|
|
|
|
|
by crb
3403 days ago
|
|
> Why doesn't Kubernetes destroy these nodes when they've been out of commission for 3-4 hours? Kubernetes isn't responsible for the lifecycle of its nodes. It can run in a DC where "destroying a node" might mean paging a tech to turn off a server. Something external - in your case, kops & your ASG - is responsible for the nodes that Kubernetes runs on. That's a deliberate design choice. It should make a correct decision not to schedule work there, which it sounds like it did. Given that, your other questions are hard to answer. kubelet is a process that runs on the nodes. So is docker. If you can't get into the machine to diagnose the fault, I'd encourage you to set up some monitoring/log shipping off the node so you can see what the state was when it failed.
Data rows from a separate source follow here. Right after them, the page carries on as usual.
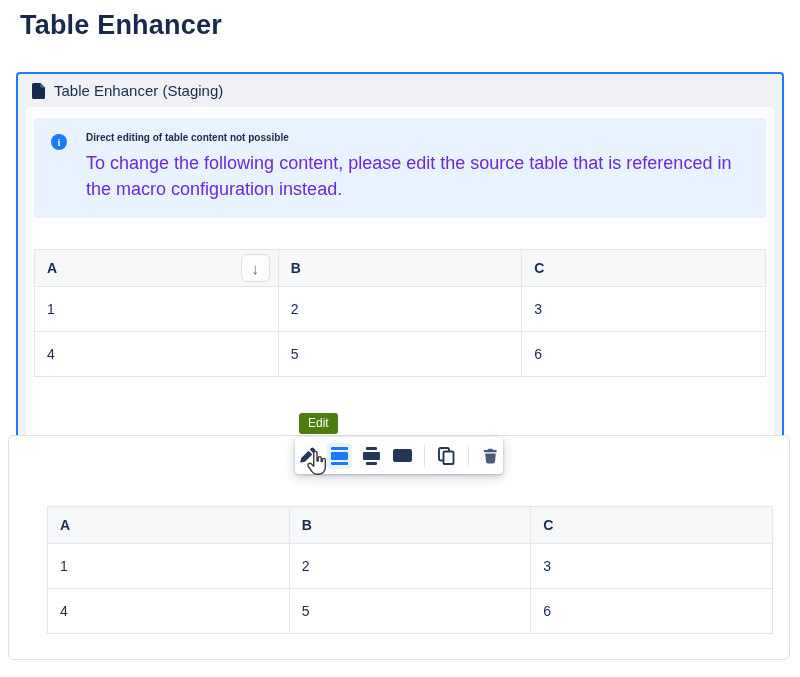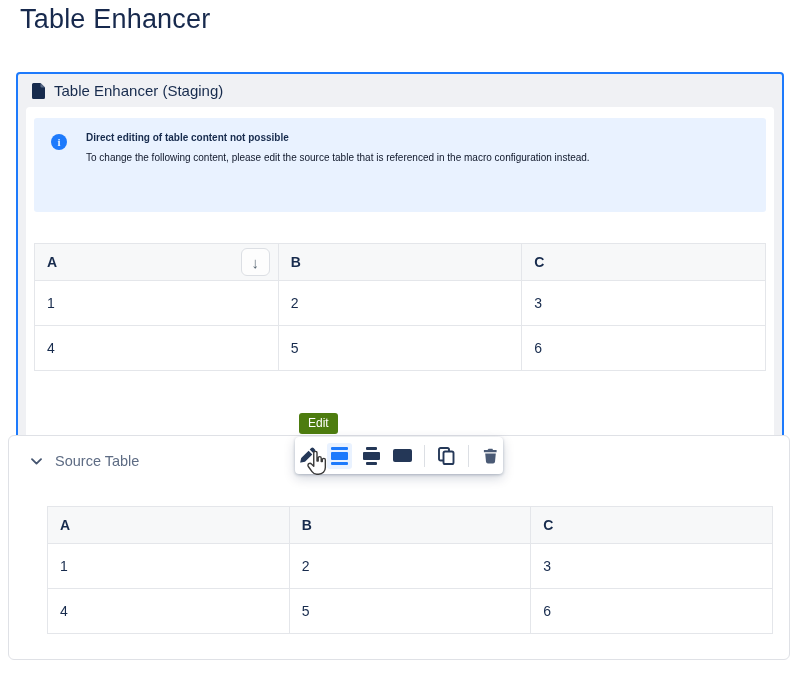--- a/index.html
+++ b/index.html
@@ -9,8 +9,8 @@
     background:#ffffff; font-family:"Liberation Sans", sans-serif; color:#172B4D;
   }
   .page-title {
-    position:absolute; left:20px; top:4px;
-    font-size:27px; font-weight:400; color:#17294d; letter-spacing:.2px;
+    position:absolute; left:20px; top:10px;
+    font-size:27px; font-weight:700; color:#17294d; letter-spacing:.2px;
   }
 
   

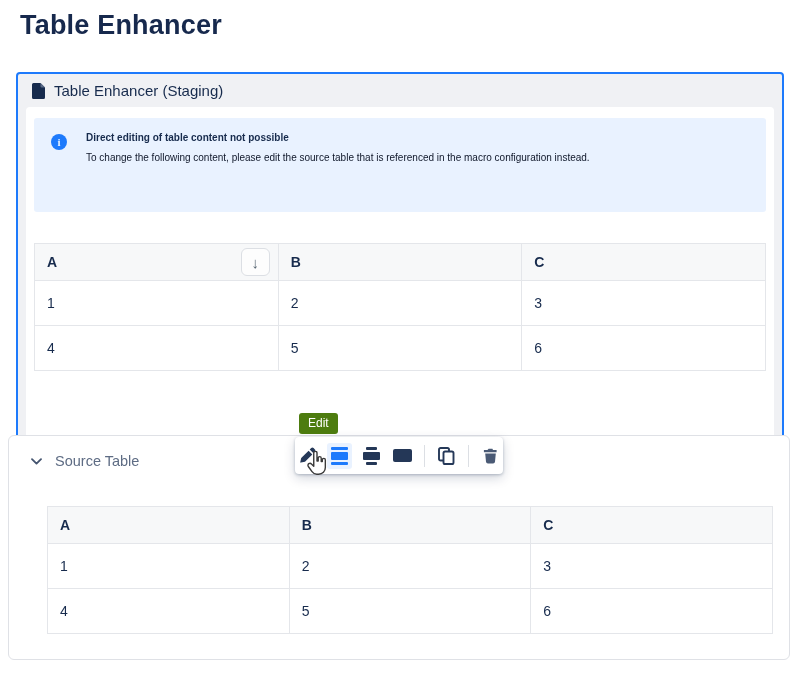--- a/index.html
+++ b/index.html
@@ -37,7 +37,7 @@
     display:flex; align-items:center; justify-content:center;
   }
   .info-title { font-size:10px; font-weight:bold; color:#172B4D; margin-bottom:8px; }
-  .info-body  { font-size:10px; color:#0f172a; line-height:1.42; max-width:652px; }
+  .info-body  { font-size:18px; color:#6d28d9; line-height:1.42; max-width:652px; }
 
   table.data-table {
     width:100%; border-collapse:collapse; font-size:14px; color:#172B4D;

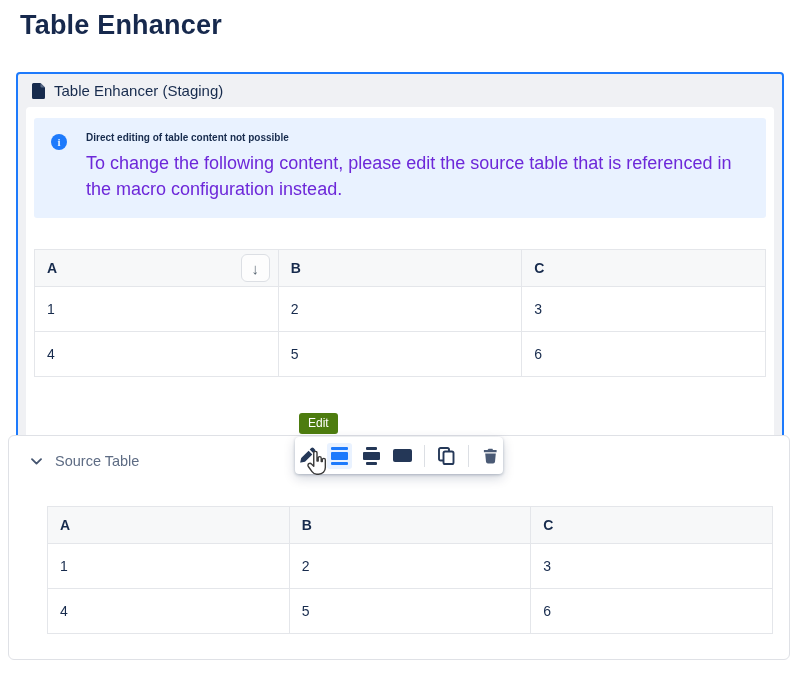--- a/index.html
+++ b/index.html
@@ -160,14 +160,6 @@
   </section>
 
   <section class="source-panel">
-    <div class="source-header">
-      <span style="display:flex;">
-        <svg width="11" height="7" viewBox="0 0 11 7">
-            <path d="M1 1.2 5.5 5.6 10 1.2" fill="none" stroke="#44546F" stroke-width="1.8" stroke-linecap="round" stroke-linejoin="round"></path>
-          </svg>
-      </span>
-      <span>Source Table</span>
-    </div>
 
     <div class="source-table-wrap">
       <table class="data-table src-table">

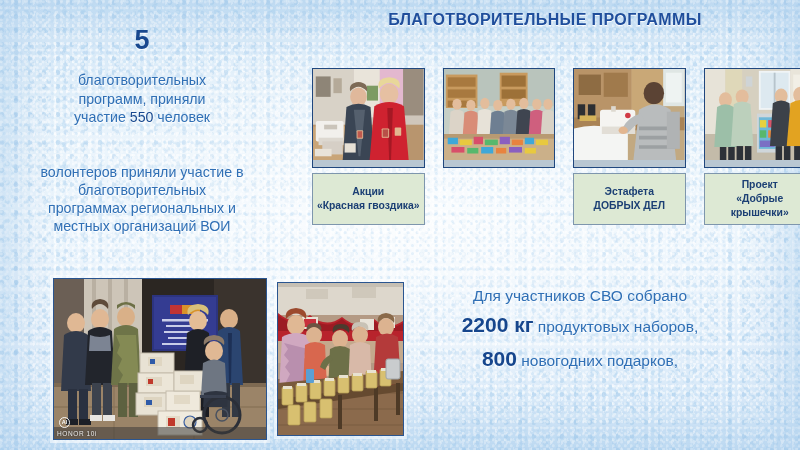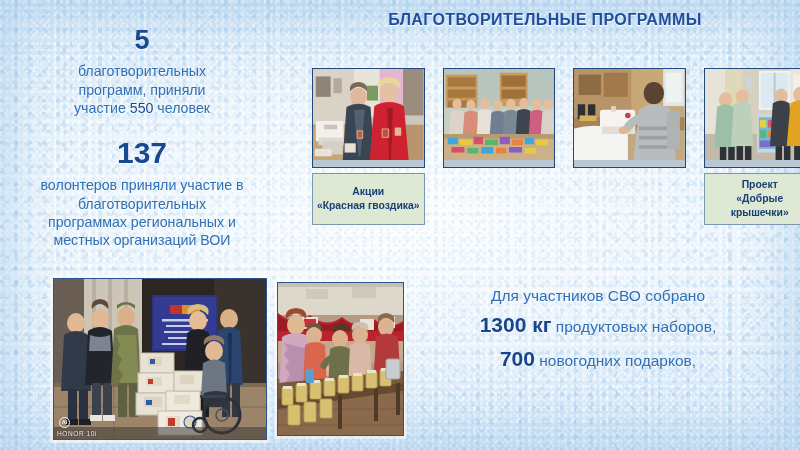--- a/index.html
+++ b/index.html
@@ -57,7 +57,7 @@
   .bignum.n2{font-size:30px;}
   .statp{
     font-size:14.2px;color:#2f6fb5;line-height:1.28;
-    margin-top:8px;text-shadow:0 1px 0 rgba(255,255,255,.75);
+    margin-top:17px;text-shadow:0 1px 0 rgba(255,255,255,.75);
   }
   .statp b{color:#17488f;font-weight:normal;}
   .gap{height:20px;}

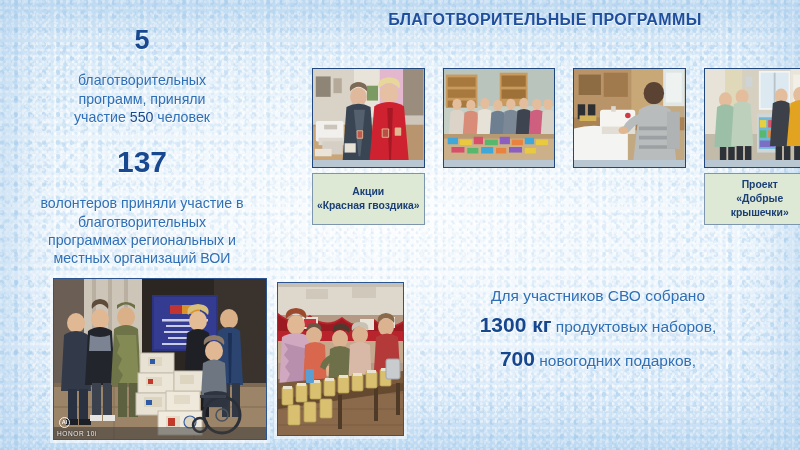--- a/index.html
+++ b/index.html
@@ -128,7 +128,6 @@
     </div>
     <div class="gap"></div>
     <div>
-      <div class="bignum n2">137</div>
       <div class="statp">
         волонтеров приняли участие в<br>благотворительных<br>программах региональных и<br>местных организаций ВОИ
       </div>

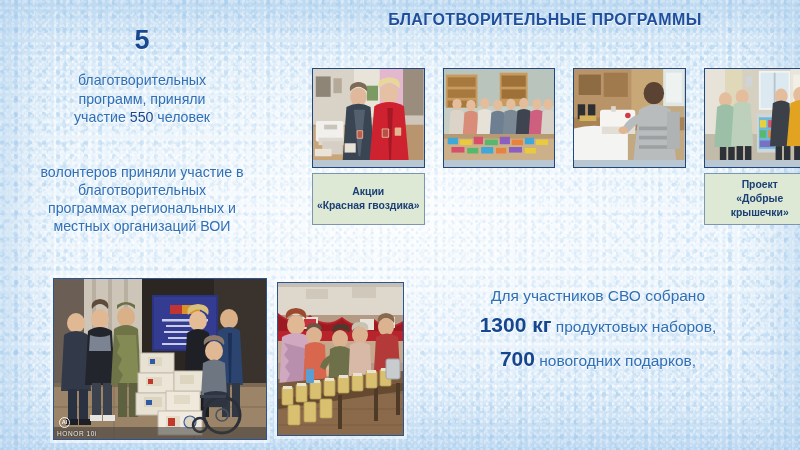--- a/index.html
+++ b/index.html
@@ -263,6 +263,7 @@
           <rect x="100" y="46" width="14" height="40" fill="#b0b3b4"></rect>
         </svg>
       </div>
+      <div class="cap">Эстафета<br>ДОБРЫХ ДЕЛ</div>
     </div>
 
     <div class="cell">

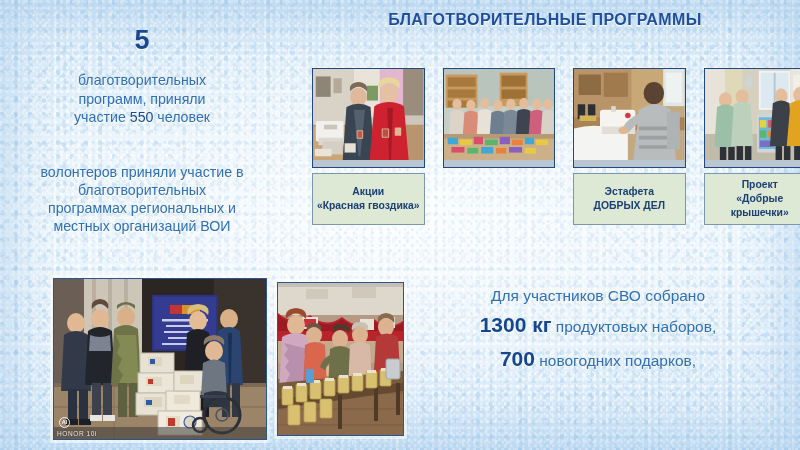--- a/index.html
+++ b/index.html
@@ -102,7 +102,7 @@
 
   
   #svo{
-    top:283px;left:406px;width:384px;text-align:center;
+    top:283px;left:388px;width:384px;text-align:center;
     color:#2f6fb5;font-size:15.5px;line-height:1.62;
     text-shadow:0 1px 0 rgba(255,255,255,.7);
   }

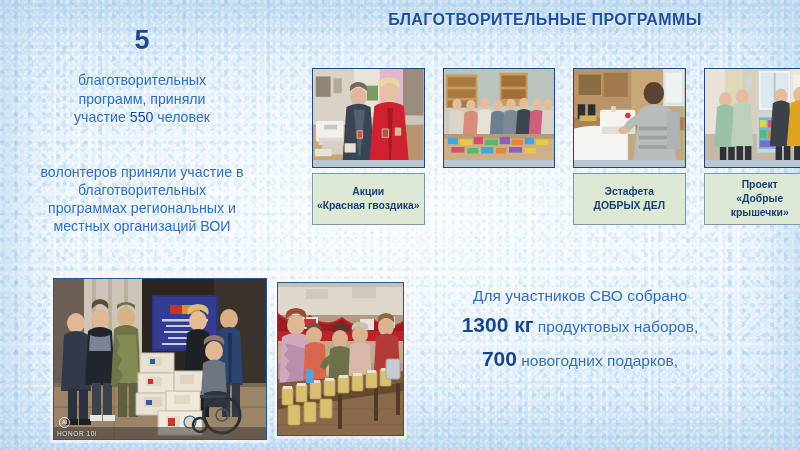--- a/index.html
+++ b/index.html
@@ -505,7 +505,7 @@
 
   <div class="layer" id="svo">
     <span class="ln">Для участников СВО собрано</span>
-    <span class="ln"><b>1300 кг</b> продуктовых наборов,</span>
+    <span class="ln"><b>2200 кг</b> продуктовых наборов,</span>
     <span class="ln"><b>700</b> новогодних подарков,</span>
   </div>
 

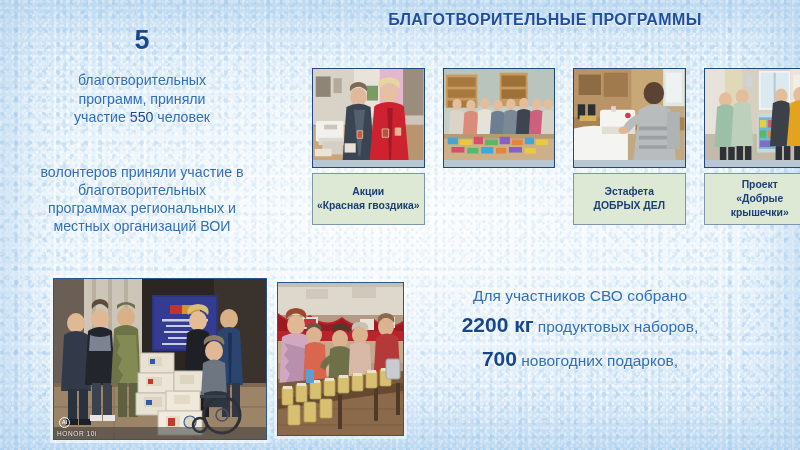--- a/index.html
+++ b/index.html
@@ -506,7 +506,7 @@
   <div class="layer" id="svo">
     <span class="ln">Для участников СВО собрано</span>
     <span class="ln"><b>2200 кг</b> продуктовых наборов,</span>
-    <span class="ln"><b>700</b> новогодних подарков,</span>
+    <span class="ln"><b>800</b> новогодних подарков,</span>
   </div>
 
 </div>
There's nothing inherently "Kubernetes" about this diagnosis - it's more EC2, node/kernel/OS and Docker troubleshooting, in that order. |
|
If you can't get to the machine, there are a million reasons why this would be the case - but ssh is a totally separate process, it's way outside of Kubernetes. VERY commonly, you've run out of memory and processes are fighting among themselves (especially since EVERYTHING seems to be failing), but this is total speculation. OS issues are common too - I've spun up clusters switching from one distro to another, same config, and everything worked great.
Disclosure: I work at Google on Kubernetes.